Natasha Carlin is part of the Vulnerability & Policing Futures Research Centre having been awarded an ESRC-funded White Rose Doctoral Training Partnership 1+3 Associated Studentship at the University of York.
Natasha graduated with BA (Hons) in History and Politics from the University of Chester, where she specialised in social policy and cultural history. Most recently, Natasha Spent 3 years working in the charity sector for an anti-racist education organisation, where she worked with children and young people and trained adults in trade unions and schools. She has worked alongside communities and resident engagement projects in her work as a local councillor for the last five years.
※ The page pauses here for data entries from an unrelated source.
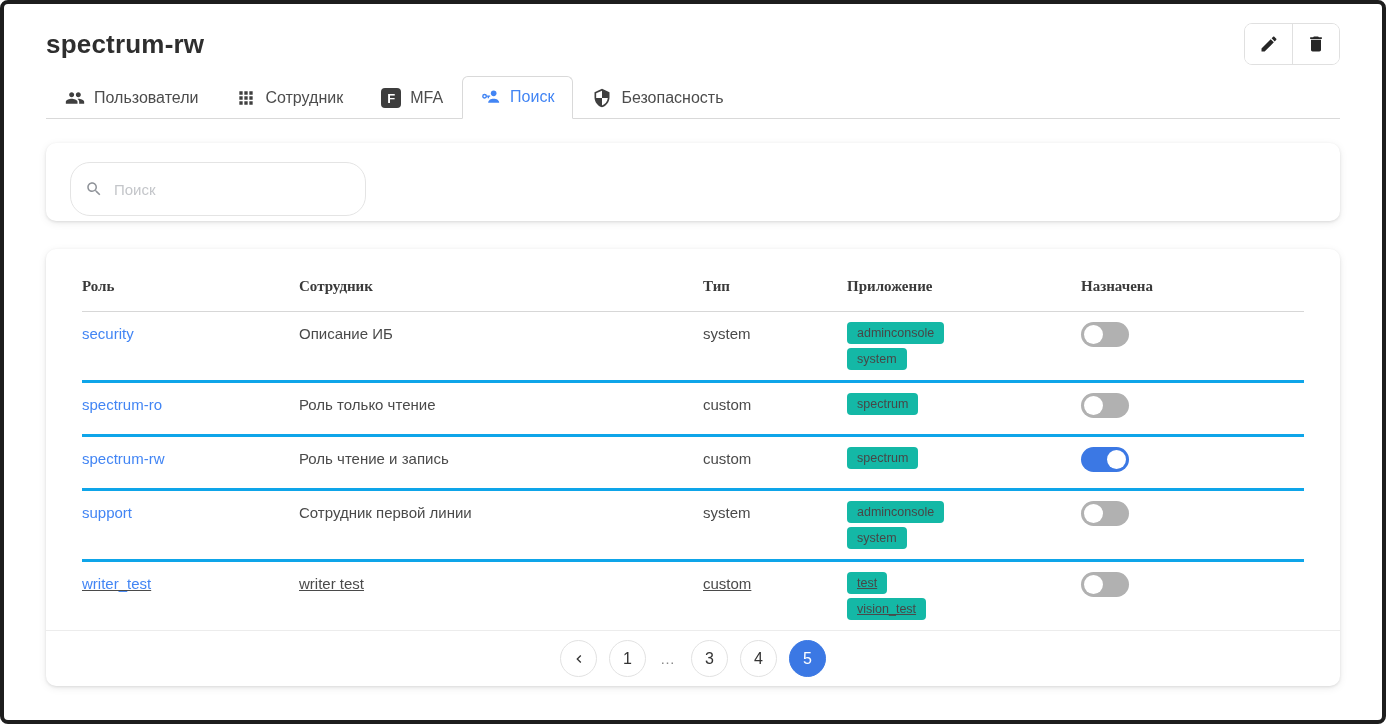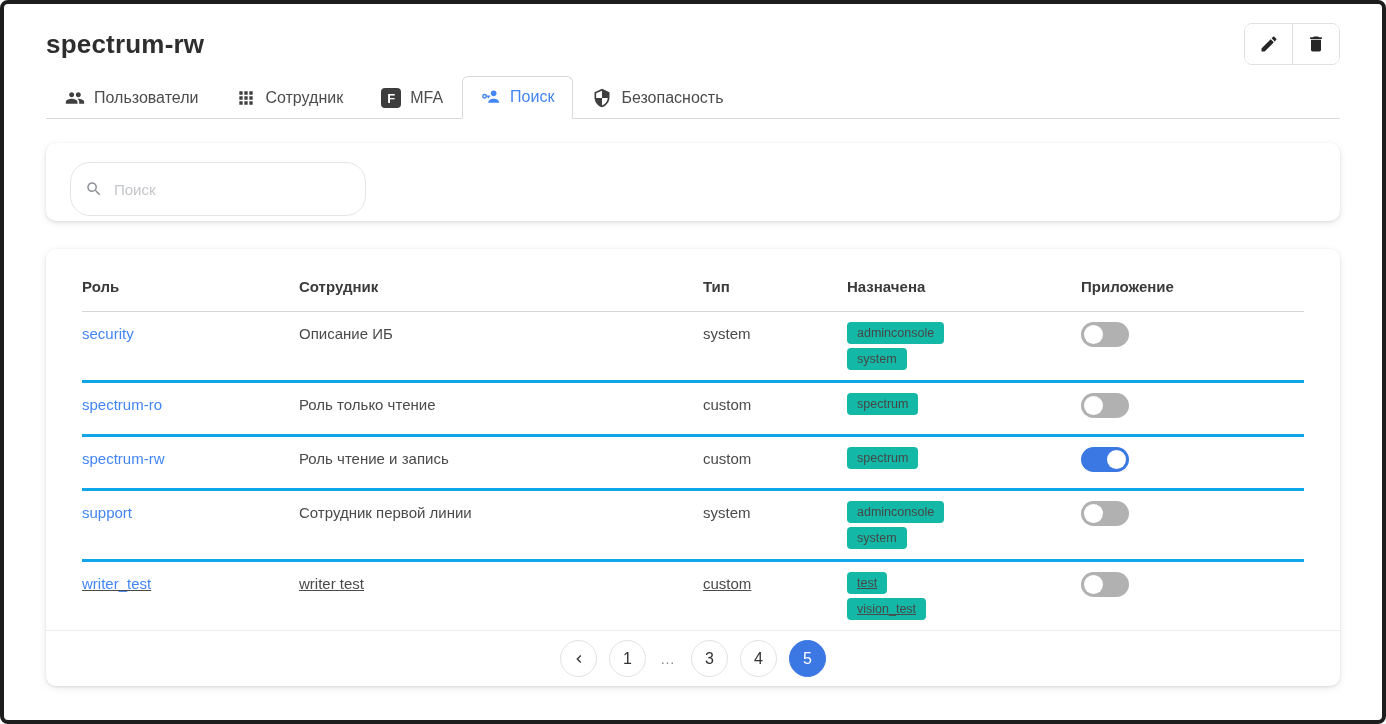--- a/index.html
+++ b/index.html
@@ -84,7 +84,7 @@
     grid-template-columns: 217px 404px 144px 234px 1fr;
     align-items: start;
   }
-  .thead { font-size: 15px; font-weight: 700; color: #3a3a3a; padding-bottom: 13px; border-bottom: 1px solid #d7d7d7; }
+  .thead { font-size: 15px; font-weight: 700; color: #3a3a3a; padding-bottom: 13px; border-bottom: 1px solid #d7d7d7; font-family: Liberation Serif, serif; }
   .trow { padding: 10px 0; border-bottom: 3px solid #0ea5e9; font-size: 15px; color: #4a4a4a; }
   .trow:last-child { border-bottom: none; text-decoration: underline; }
   .cell { line-height: 23px; }

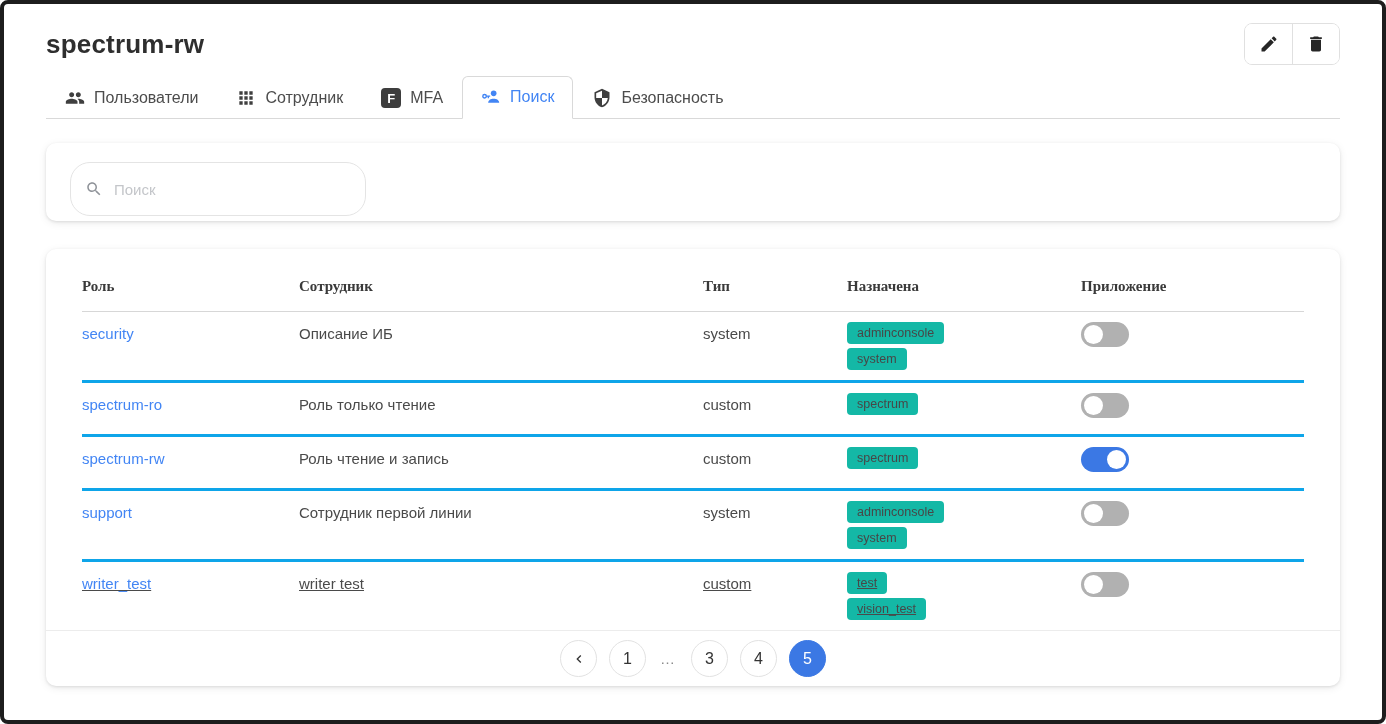--- a/index.html
+++ b/index.html
@@ -203,8 +203,8 @@
       <div class="cell">Роль</div>
       <div class="cell">Сотрудник</div>
       <div class="cell">Тип</div>
+      <div class="cell">Приложение</div>
       <div class="cell">Назначена</div>
-      <div class="cell">Приложение</div>
     </div>
 
     <div class="grid-row trow">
Natasha’s Master’s research focused on how British identity is constructed within Whiteness and protected through State powers of policing, examining the impact this has on British Ethnic Minorities. Natasha is strongly interested in the expansion of social control within the Public Sector and its impact on marginalised and racialised communities. Natasha is hoping to contribute to understandings of vulnerability and race within her PhD, with a particular focus on how vulnerability is experienced inter-generationally across caregivers and cared for.
Policing Prevent: examining the Prevent framework and Police led safeguarding interventions to explore how it creates racialised vulnerability in Muslim caregivers
Exploring how Prevent creates racialised vulnerability generationally in caregiver relationships.